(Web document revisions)
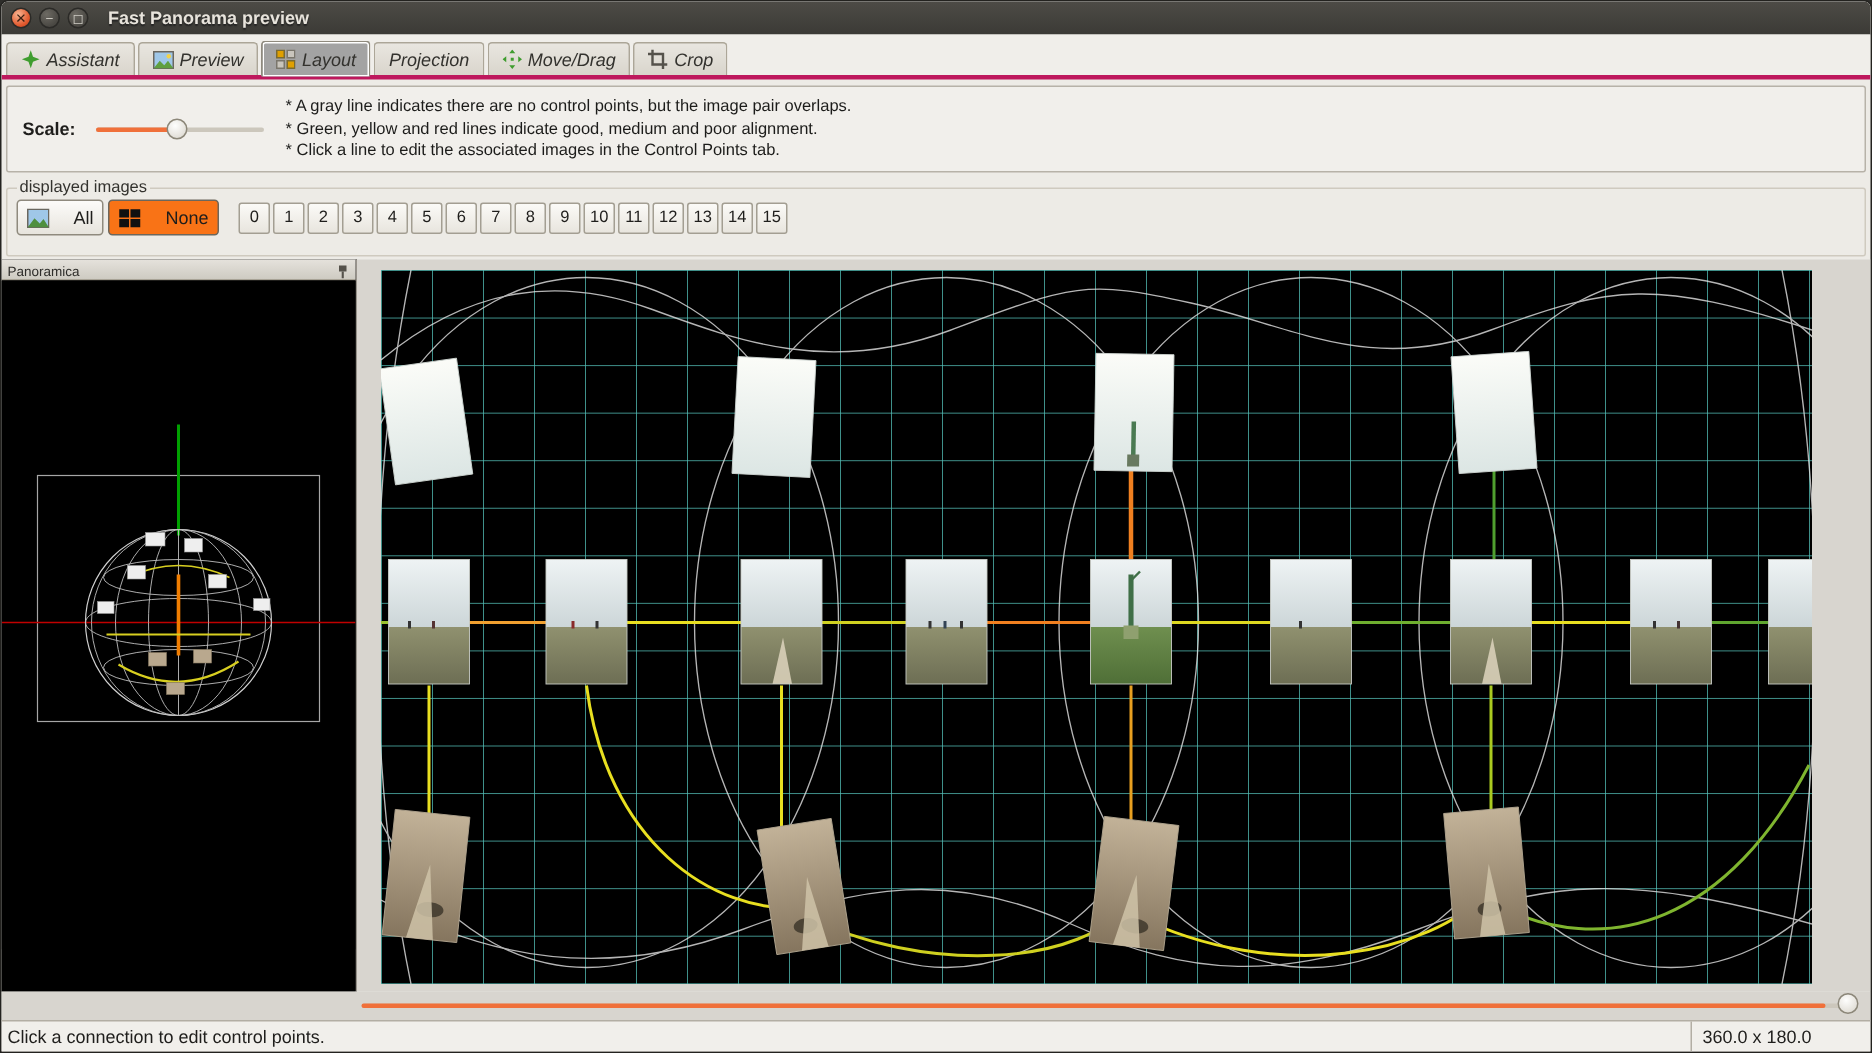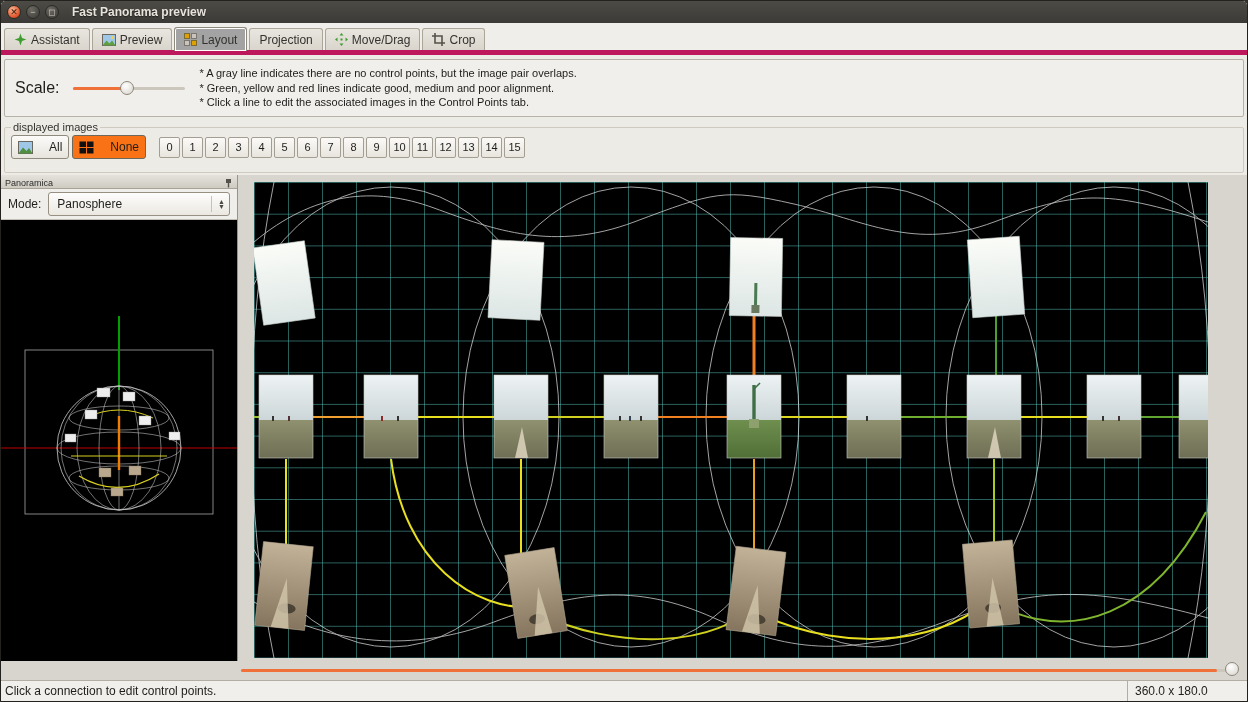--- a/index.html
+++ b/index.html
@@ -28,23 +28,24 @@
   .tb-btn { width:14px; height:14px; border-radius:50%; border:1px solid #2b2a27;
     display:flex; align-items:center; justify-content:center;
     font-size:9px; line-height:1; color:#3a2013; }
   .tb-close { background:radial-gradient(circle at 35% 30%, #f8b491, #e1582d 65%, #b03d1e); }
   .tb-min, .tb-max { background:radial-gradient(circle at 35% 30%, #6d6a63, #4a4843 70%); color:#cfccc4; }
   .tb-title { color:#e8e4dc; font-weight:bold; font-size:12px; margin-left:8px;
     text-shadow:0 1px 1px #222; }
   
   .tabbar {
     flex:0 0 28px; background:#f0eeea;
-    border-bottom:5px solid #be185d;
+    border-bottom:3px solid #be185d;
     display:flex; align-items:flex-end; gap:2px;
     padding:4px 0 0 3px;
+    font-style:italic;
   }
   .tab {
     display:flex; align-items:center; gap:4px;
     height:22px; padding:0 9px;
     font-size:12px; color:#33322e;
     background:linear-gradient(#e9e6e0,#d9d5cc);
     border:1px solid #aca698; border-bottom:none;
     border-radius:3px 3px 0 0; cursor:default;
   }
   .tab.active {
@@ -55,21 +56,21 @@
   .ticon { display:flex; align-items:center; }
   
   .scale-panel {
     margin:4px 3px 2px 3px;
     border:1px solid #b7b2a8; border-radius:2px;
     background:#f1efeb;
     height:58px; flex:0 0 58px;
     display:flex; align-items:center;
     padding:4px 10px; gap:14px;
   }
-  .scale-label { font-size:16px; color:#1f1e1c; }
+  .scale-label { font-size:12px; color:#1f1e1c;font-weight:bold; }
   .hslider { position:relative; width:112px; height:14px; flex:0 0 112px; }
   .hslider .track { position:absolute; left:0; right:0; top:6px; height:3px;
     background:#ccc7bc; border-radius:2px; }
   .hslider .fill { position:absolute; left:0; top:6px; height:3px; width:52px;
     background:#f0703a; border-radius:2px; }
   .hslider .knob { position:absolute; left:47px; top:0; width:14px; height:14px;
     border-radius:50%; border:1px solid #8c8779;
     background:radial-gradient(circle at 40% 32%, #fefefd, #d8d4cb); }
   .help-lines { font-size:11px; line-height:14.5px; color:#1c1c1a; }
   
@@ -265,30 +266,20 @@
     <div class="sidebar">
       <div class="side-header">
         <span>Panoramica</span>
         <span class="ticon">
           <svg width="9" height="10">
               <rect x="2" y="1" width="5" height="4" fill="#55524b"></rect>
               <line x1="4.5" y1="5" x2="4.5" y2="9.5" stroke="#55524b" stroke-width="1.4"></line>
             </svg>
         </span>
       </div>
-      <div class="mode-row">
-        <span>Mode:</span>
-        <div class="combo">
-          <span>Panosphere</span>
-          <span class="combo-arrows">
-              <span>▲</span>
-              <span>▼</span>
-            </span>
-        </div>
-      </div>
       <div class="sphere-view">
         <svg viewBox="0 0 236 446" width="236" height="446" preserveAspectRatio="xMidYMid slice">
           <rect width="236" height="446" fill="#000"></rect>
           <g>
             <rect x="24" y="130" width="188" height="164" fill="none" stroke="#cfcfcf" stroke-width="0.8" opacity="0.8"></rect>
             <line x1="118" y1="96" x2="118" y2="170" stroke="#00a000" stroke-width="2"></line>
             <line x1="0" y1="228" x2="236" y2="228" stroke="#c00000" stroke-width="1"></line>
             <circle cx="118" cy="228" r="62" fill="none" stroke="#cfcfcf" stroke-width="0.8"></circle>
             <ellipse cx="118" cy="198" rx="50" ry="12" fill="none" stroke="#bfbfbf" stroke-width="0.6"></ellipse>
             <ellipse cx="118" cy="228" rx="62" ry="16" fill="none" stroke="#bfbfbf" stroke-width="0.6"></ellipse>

---

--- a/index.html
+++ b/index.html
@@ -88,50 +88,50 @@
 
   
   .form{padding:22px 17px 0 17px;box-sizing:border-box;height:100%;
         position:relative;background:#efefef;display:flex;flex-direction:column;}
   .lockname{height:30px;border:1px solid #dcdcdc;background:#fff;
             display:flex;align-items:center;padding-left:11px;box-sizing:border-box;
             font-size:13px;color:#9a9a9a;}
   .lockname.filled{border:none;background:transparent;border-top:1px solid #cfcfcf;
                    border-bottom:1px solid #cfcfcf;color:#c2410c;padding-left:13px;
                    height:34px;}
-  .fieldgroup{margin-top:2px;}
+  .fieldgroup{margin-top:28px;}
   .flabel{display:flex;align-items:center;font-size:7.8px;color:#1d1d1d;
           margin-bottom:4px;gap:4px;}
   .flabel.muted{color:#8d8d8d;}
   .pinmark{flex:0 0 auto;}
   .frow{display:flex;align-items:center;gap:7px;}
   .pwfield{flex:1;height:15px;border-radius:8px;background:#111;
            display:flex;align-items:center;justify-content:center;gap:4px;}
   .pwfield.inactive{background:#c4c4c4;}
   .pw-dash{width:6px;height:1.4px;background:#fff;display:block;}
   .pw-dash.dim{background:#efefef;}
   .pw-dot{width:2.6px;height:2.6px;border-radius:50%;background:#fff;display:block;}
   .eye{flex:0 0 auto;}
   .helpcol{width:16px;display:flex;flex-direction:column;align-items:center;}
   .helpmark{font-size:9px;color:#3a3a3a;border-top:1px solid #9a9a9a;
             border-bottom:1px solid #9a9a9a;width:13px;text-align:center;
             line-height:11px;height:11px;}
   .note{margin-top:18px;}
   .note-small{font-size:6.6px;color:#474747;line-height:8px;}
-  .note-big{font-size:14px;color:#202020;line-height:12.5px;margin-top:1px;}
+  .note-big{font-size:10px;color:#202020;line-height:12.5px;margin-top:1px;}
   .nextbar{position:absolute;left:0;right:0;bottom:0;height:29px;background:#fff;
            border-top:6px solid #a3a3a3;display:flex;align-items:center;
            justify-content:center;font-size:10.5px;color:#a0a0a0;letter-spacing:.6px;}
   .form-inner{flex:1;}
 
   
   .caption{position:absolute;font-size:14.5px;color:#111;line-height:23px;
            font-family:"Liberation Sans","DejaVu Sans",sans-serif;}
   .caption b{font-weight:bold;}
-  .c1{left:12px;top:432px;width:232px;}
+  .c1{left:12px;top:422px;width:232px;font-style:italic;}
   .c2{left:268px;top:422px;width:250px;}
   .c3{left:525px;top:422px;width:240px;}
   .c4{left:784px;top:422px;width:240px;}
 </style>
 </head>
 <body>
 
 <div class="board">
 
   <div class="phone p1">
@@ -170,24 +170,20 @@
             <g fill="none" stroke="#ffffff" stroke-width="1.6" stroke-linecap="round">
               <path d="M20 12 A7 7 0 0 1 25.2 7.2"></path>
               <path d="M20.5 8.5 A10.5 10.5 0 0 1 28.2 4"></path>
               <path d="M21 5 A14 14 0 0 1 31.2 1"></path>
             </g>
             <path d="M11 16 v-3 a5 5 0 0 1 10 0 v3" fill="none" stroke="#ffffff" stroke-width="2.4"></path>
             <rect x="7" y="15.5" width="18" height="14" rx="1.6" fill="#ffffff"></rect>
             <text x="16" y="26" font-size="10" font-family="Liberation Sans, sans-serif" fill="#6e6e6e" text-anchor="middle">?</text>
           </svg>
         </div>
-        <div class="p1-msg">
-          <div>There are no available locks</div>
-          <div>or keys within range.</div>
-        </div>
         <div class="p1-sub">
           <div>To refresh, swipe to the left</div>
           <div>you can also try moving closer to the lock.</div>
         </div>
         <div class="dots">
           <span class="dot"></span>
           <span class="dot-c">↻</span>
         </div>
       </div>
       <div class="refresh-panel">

YOUR OBJECTIVE – The answer needed is a single number: how many lines in the records above hold the string "Sans". Please write nothing else.

ANSWER – 2